Hallucinations in the Alfalfa opens with an epigraph by Fernando Pessoa, the experimental Portuguese poet, though Garcia opens this poem with the softer Spanish form of Surrealism popularized by Lorca:

Breastbones broken by the glow
given off by skins
travels in the desert by bus
ghostly constructions
old tangerines

The reader may wonder whether they are being prepared for a trip into the magic realism of Gabriel Garcia Marquez, though in the next section, Garcia’s use of backslashes creates a harder tone:

Something is drilling into my head/ my jaw’s grown heavy
I can’t feel my clenched/ teeth

Do these backslashes reflect an indecision on where to break the line? By the next section they are gone, leaving us without answer—but then a new type of violence enters: “we make a deal that once we’re sick of each other / we’ll make necklaces out of our teeth // and bedspreads from our skins.” The poem ends, over twenty pages later, with the bold assertion that “intuition will guide our souls / on vast extensions of salt water.” It’s an ending that bespeaks its South American origins; the idea of “souls” has little place these days in the North American poetic lexicon.
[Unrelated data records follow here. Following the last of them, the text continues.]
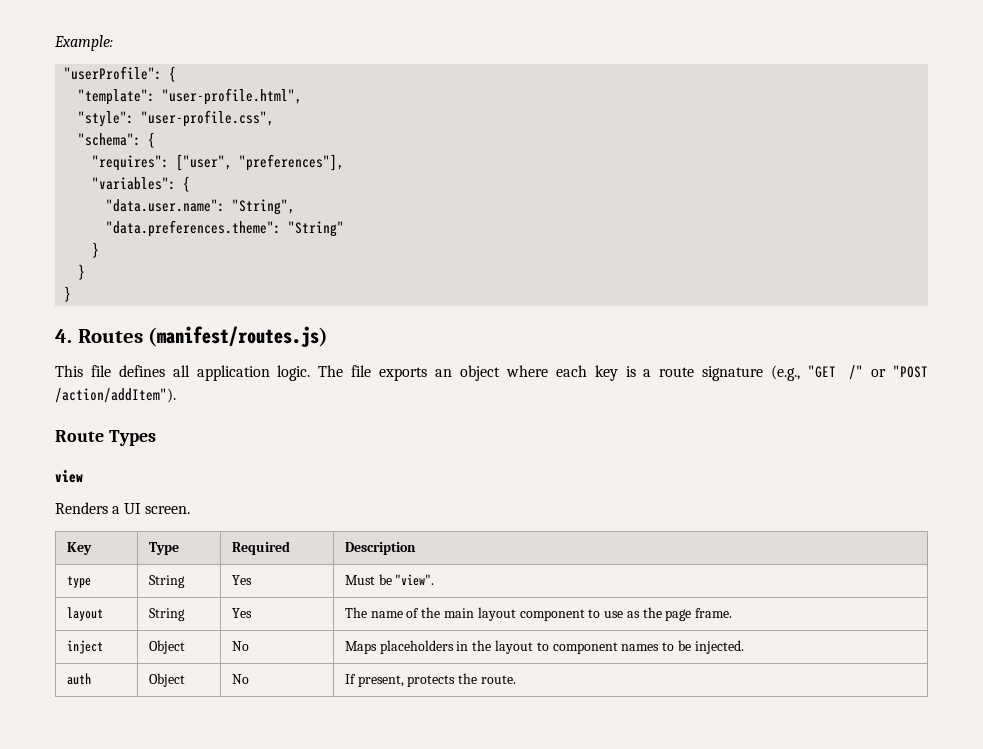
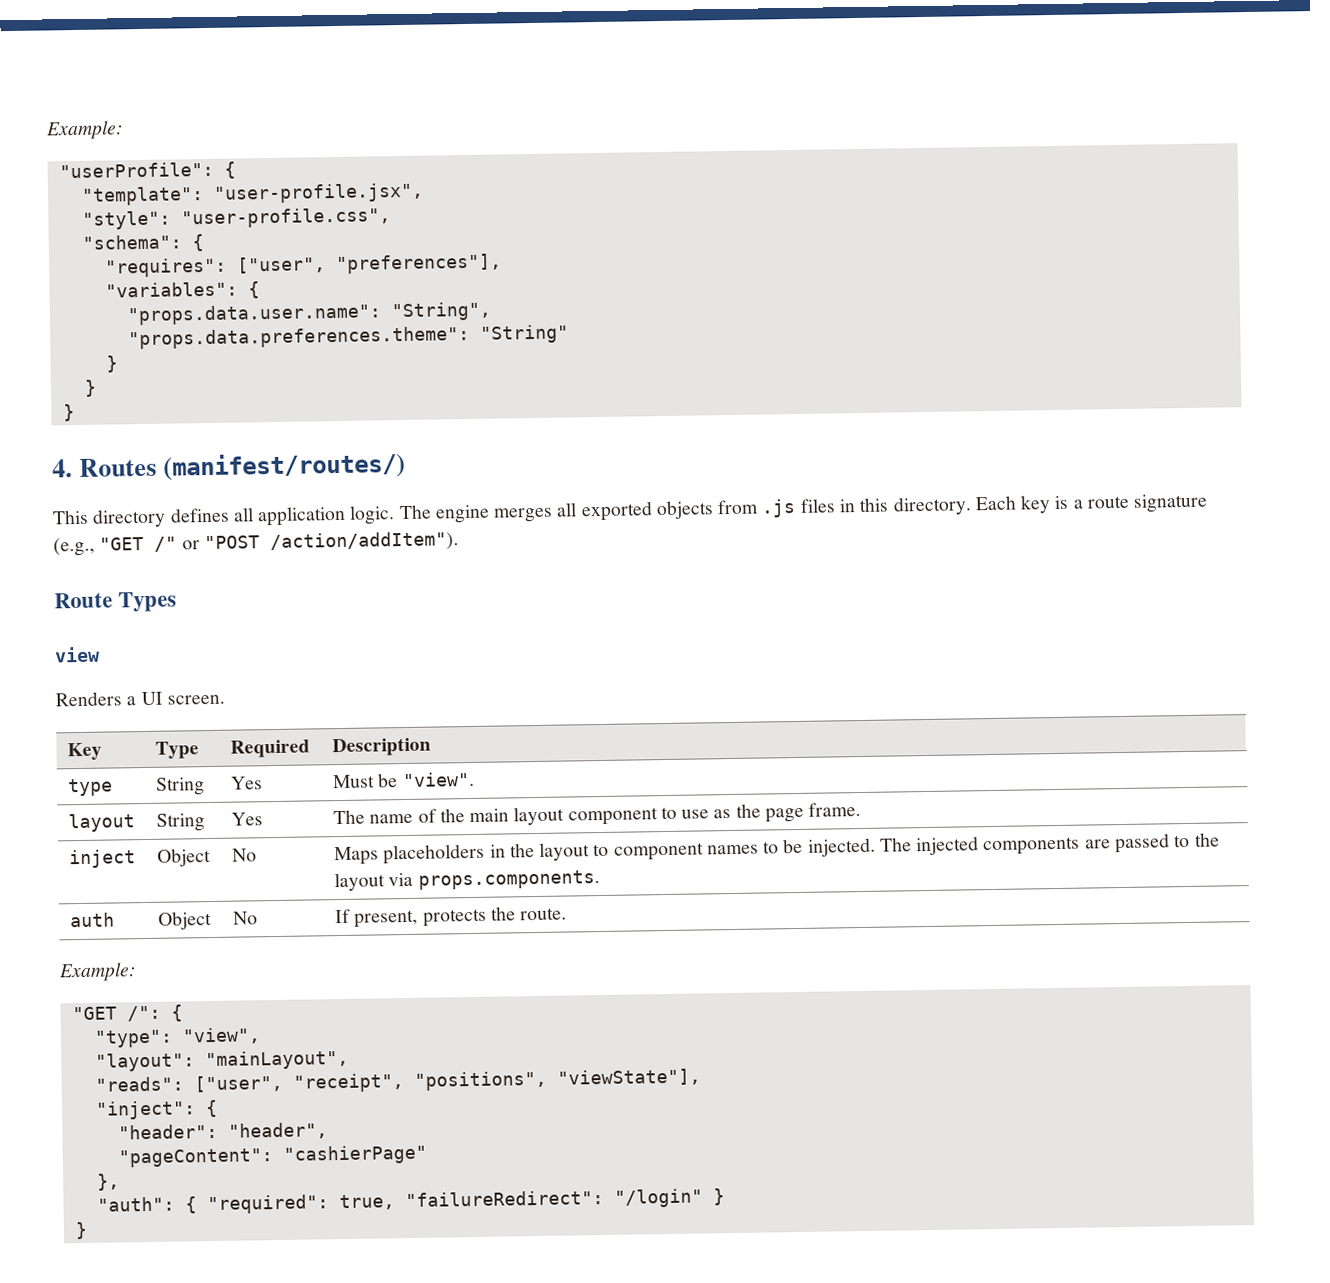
- "template": "user-profile.html",
+ "template": "user-profile.jsx",
- "data.user.name": "String",
+ "props.data.user.name": "String",
- "data.preferences.theme": "String"
+ "props.data.preferences.theme": "String"
- 4. Routes (manifest/routes.js)
+ 4. Routes (manifest/routes/)
- This file defines all application logic.
+ This directory defines all application logic.
- The file exports an object where each key is a route signature (e.g., "GET /" or "POST /action/addItem").
+ The engine merges all exported objects from .js files in this directory. Each key is a route signature (e.g., "GET /" or "POST /action/addItem").
- inject | Object | No | Maps placeholders in the layout to component names to be injected.
+ inject | Object | No | Maps placeholders in the layout to component names to be injected. The injected components are passed to the layout via props.components.
  auth | Object | No | If present, protects the route.
+ Example:
+ "GET /": {
+ "type": "view",
+ "layout": "mainLayout",
+ "reads": ["user", "receipt", "positions", "viewState"],
+ "inject": {
+ "header": "header",
+ "pageContent": "cashierPage"
+ },
+ "auth": { "required": true, "failureRedirect": "/login" }
+ }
The Art of Falling is also prefaced by a Pessoa epigraph. This series of poems begins with “Ode to Self-Destruction” which brings to mind, through the insistence of the word “tonight” that begins each stanza, one of the most famous poems of the 20th century, Lorca’s “Lament for Ingnacio Sánchez Mejias,” with its famous refrain “at five in the afternoon”—although, in Lorca’s poem, the refrain haunts the piece in the way the snare haunts Ravel’s “Bolero,” while here “tonight” is more like the boom of the tympani. Garcia’s ode to the boredom of being alone ends:

And tonight the dogs don’t bark,
and I break the sluices of sanity
and suffer an orgasm
and enjoy the pain
and sink down deeper and deeper
while praying for someone to come in time
to rescue me from myself.

All I Want is Your Blood, a multi-part poem, marks a return to Surrealism, but this time to the darker French tones. In Part IV we read:

a finger digs fiercely
and with two motions
the second eye
leaves its socket
watery cave gone blind
from giving birth

Do we see the slicing of the eyeball from Un Chien Andalou reflected in these words? Even though it was Luis Buñuel and Salvador Dali, two Spaniards, who created that iconic moment, they did so while living in France under the influence of André Breton.
Finally, The Route of the Spiders shows Garcia exploring a new direction of language. In “Death in Summer,” we find “Delights of the glans / like a pale strawberry / at the tongue’s party.” “Windstorm” ends equally enigmatically: “After the sowing there will be no rest: / I will bleed / and a whole harvest will be ruined.”
Griselda Garcia is a voice from the South well worth reading, and this meaty offering presents her work with the respect due a powerful poet.